Where a line below holds the string "从构建Agent到package", that line goes into the answer.

(Difference listings)
-- -- --

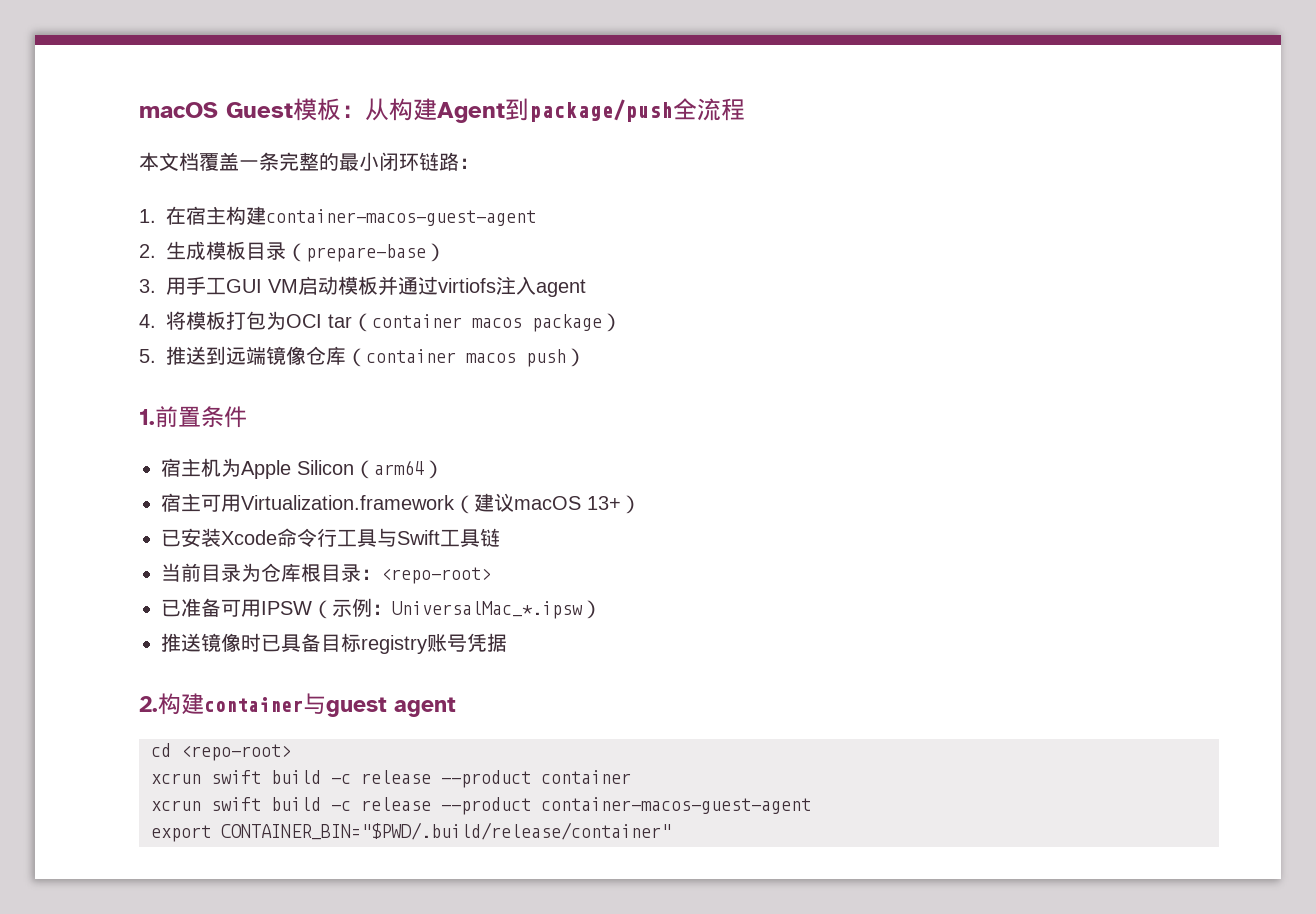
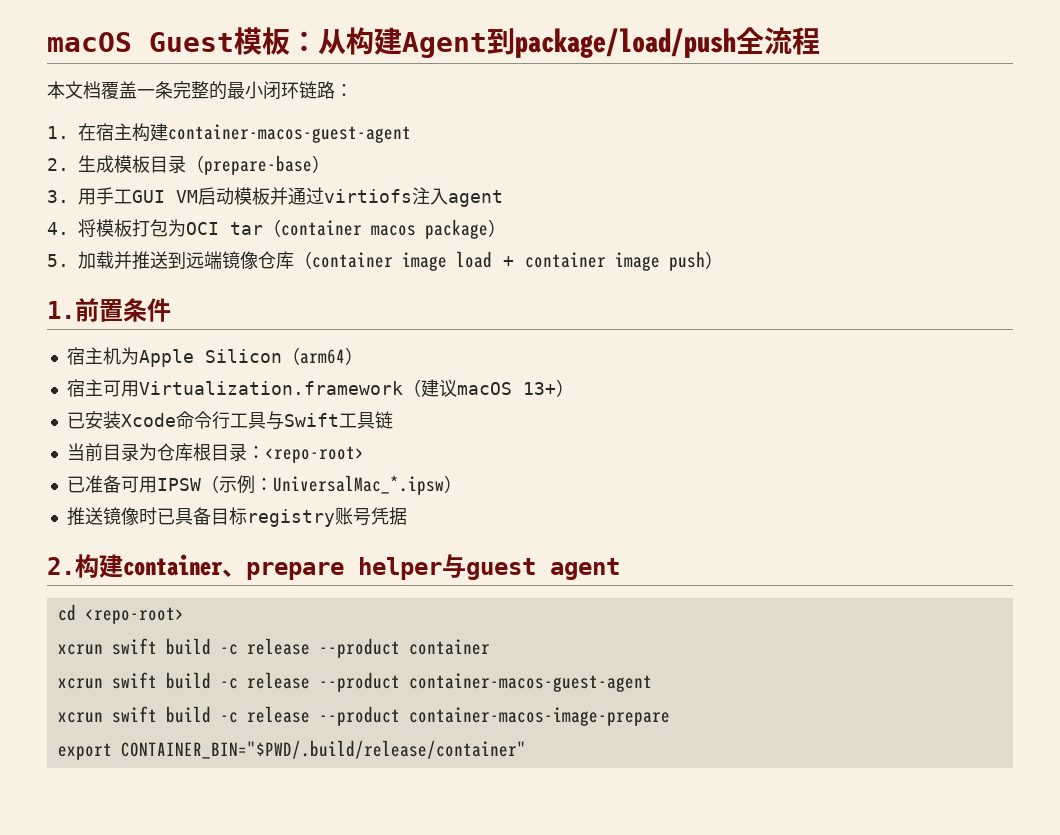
- macOS Guest模板：从构建Agent到package/push全流程
+ macOS Guest模板：从构建Agent到package/load/push全流程
- 5.推送到远端镜像仓库（container macos push）
+ 5.加载并推送到远端镜像仓库（container image load + container image push）
- 2.构建container与guest agent
+ 2.构建container、prepare helper与guest agent
+ xcrun swift build -c release --product container-macos-image-prepare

-- -- --

WRITTEN RESPONSE:
- macOS Guest模板：从构建Agent到package/push全流程
+ macOS Guest模板：从构建Agent到package/load/push全流程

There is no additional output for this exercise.